Max Erben kommt am Freitag, 27. November, auf Einladung der Gleichstellungsbeauftragten und der Stadtbücherei nach Werdohl.

Werdohl - Der Sänger und Kabarettist Max Erben rezitiert am Freitag, 27. November, ab 19.30 Uhr in der Stadtbücherei am Alfred-Colsman-Platz Texte bekannter Dichter. „Der Künstler tritt nicht zum ersten Mal in Werdohl auf und ist ein Garant für einen unterhaltsamen Abend“, sagt Bettina Koelbel, die als städtische Gleichstellungsbeauftragte zu diesem Abend einlädt.

„Himmlisch war‘s, wenn ich bezwang meine sündige Begier, Aber wenn‘s mir nicht gelang, hatt‘ ich doch ein groß Pläsier.“ Diese Verse von Heinrich Heine wurden von der Zensur als schlüpfrige Darstellungen getadelt und verboten. Was Heine und andere Poeten – von Lessing bis Brecht – für die Geheimfächer ihrer Schreibsekretäre oder für den intimen Freundeskreis schrieben, das hat Erben in diesem Programm zusammengestellt.
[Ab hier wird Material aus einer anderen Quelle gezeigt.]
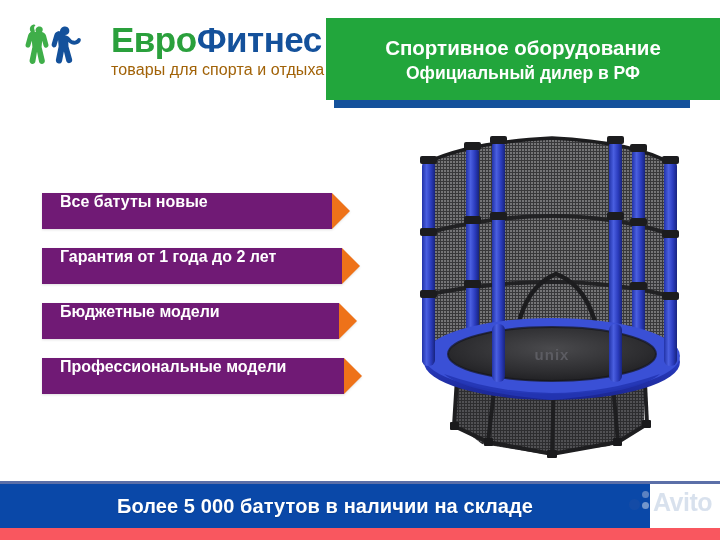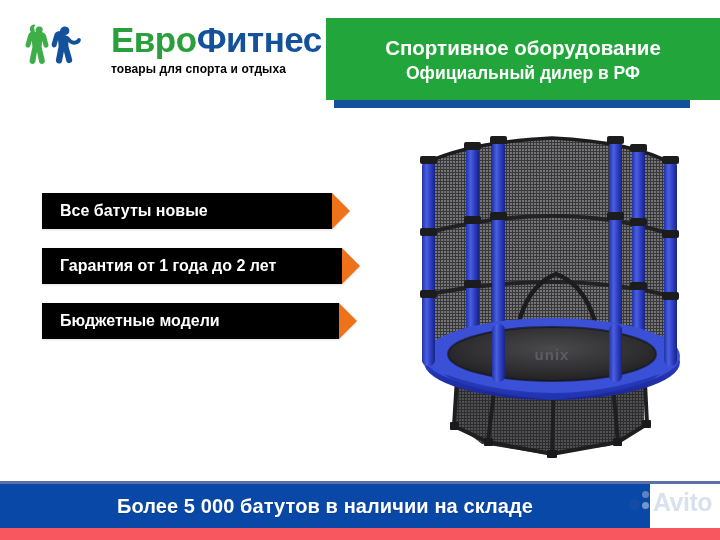"товары для спорта и отдыха" .logo-tagline { color: #000000 -> #a16207; font-size: 12px -> 16px; font-weight: bold -> normal }
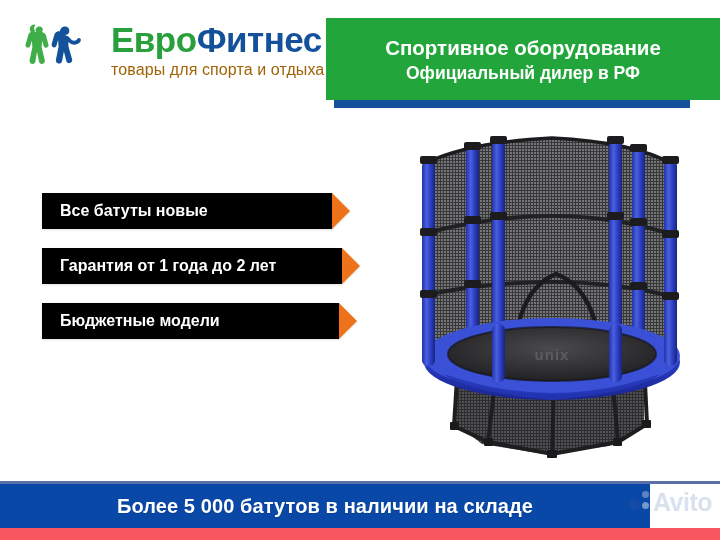"Все батуты новые" .feature { align-items: center -> flex-start; background: #000000 -> #701a75 }
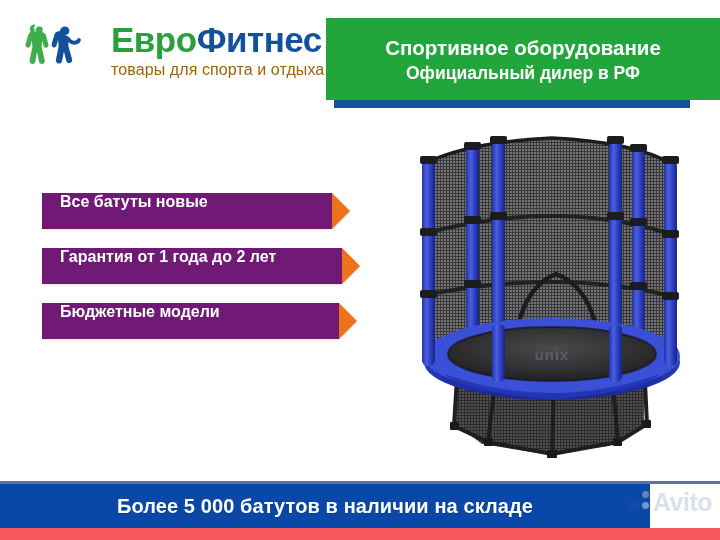"Профессиональные модели" div.feature { html: none -> <div> <span>Профессиональные модели</span> </div> }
Zwar können die meisten älteren Texte mit ihren Allegorien und antiken Anspielungen heute im Zeitalter der Freizügigkeit keinen Skandal mehr auslösen, dafür sind die zeitgenössischen Schriftsteller umso deftiger. Dass der Abend dennoch nicht platt voyeuristisch wird, dafür sorge der bekannte Sänger und Kabarettist Erben durch seine Auswahl mit Texten von Gleim, Heine, Kästner, Ringelnatz, Wedekind, Fried und vielen anderen. „Die meist humoristischen und spöttisch-satirischen Darstellungen des Themas garantieren dafür, dass die Zuhörer amüsiert über die verborgenen Seiten dieser bedeutenden Dichter schmunzeln“, versichert Koelbel.

Eintrittskarten für diese gemeinsame Veranstaltung der städtischen Gleichstellungsbeauftragten und der Stadtbücherei können ab sofort zum Preis von 6 Euro in der Stadtbücherei erworben werden.